I have 6 couchbase nodes with 3 replicas and autofailover. If I stop one node “service couchbase-server stop” the failover runs ok and the java client gets notified and removes the node from its internal map.
2015-04-10 15:38:50 c.c.client.core.node.Node [INFO] Disconnected from Node xxx
If instead of stopping the couchbase-server service I shutdown the machine the java client never gets notified and tries to hit that dead node every time. The autofailover happens but the client does not update its internal node map.
Any ideas on this?
I am using Couchbase Server Version: 3.0.1 in Ubuntu 64bits and 3.0.3 Enterprise.
Couchbase Java Client 2.1.2
What’s the workload?
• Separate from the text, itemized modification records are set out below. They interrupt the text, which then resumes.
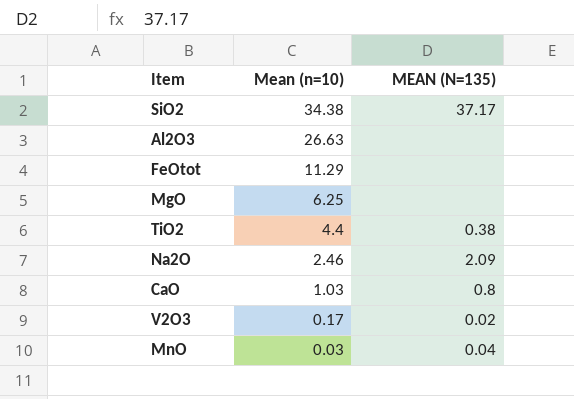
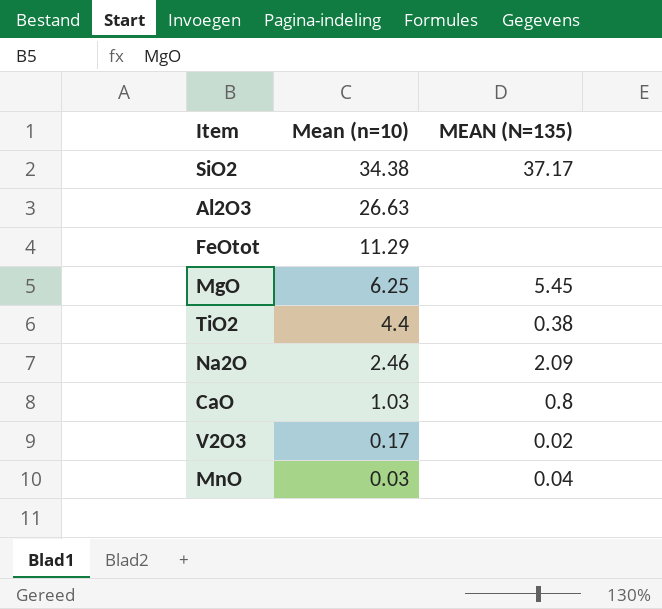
MgO | MEAN (N=135): none -> 5.45

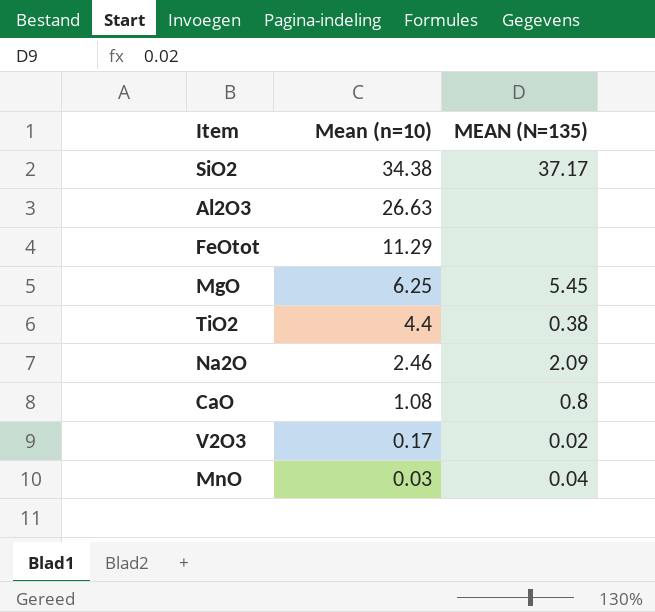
CaO | Mean (n=10): 1.03 -> 1.08

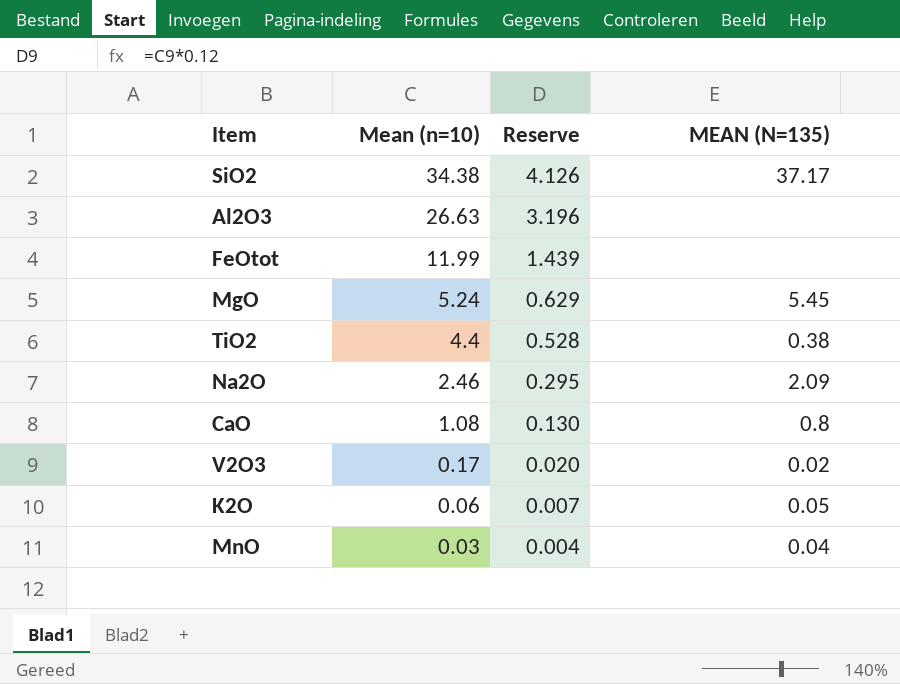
column Reserve | formula: none -> [Mean (n=10)] * 0.12
FeOtot | Mean (n=10): 11.29 -> 11.99
MgO | Mean (n=10): 6.25 -> 5.24
row K2O: none -> 0.06 | 0.007 | 0.05

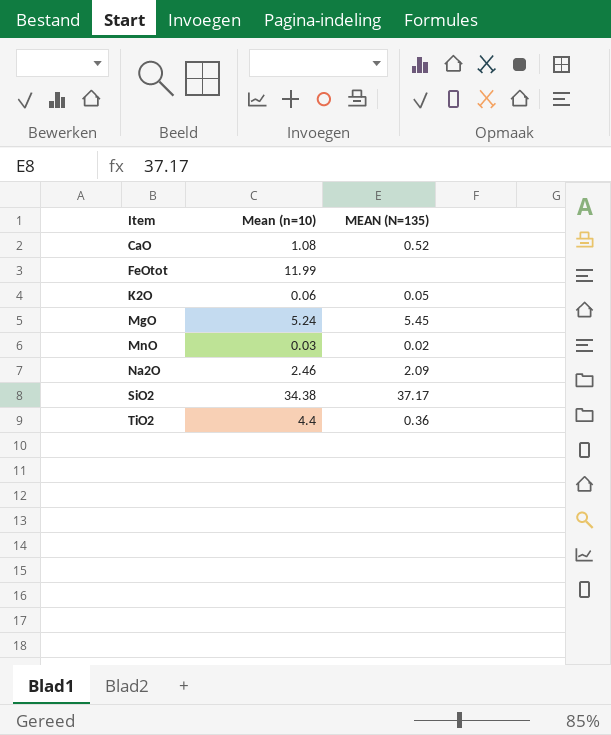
row order: Mean (n=10) descending -> Item ascending
column Reserve | formula: [Mean (n=10)] * 0.12 -> none
row Al2O3: 26.63 | 3.196 | none -> none
row V2O3: 0.17 | 0.020 | 0.02 -> none
CaO | MEAN (N=135): 0.8 -> 0.52
MnO | MEAN (N=135): 0.04 -> 0.02
TiO2 | MEAN (N=135): 0.38 -> 0.36

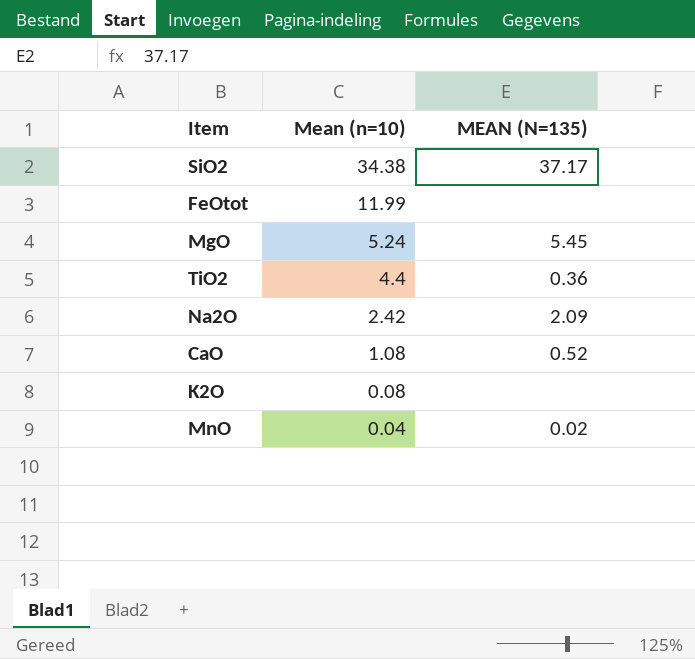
row order: Item ascending -> Mean (n=10) descending
Na2O | Mean (n=10): 2.46 -> 2.42
K2O | Mean (n=10): 0.06 -> 0.08
K2O | MEAN (N=135): 0.05 -> none
MnO | Mean (n=10): 0.03 -> 0.04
If you’re shutting down the server by “shutdown -h” or the like, the behavior should be the same, but simulating a failure is rather different. You’d not have a TCP RST message, so it may take a certain amount of ‘failed’ workload for the client to update it’s internal map. There’s a backstop as well that should eventually get the client to update.
The scenario you describe is like a whole section of our testing, so I’m pretty confident it’s correct. Our test has a basic workload. More info on the scenario would be appreciated.
I am shutting down it stopping the EC2 instance through the AWS manager console.
The workload that I am using in this particular case is low, just a few request because I was trying to test that particular scenario.
I tried with a heavier workload hitting couchbase with 800 get ops per second for 60 seconds without any success. The client does not update its configuration unless I restart it.
I think that it has something to do with the Carrier Publication. I disabled it and it worked as expected.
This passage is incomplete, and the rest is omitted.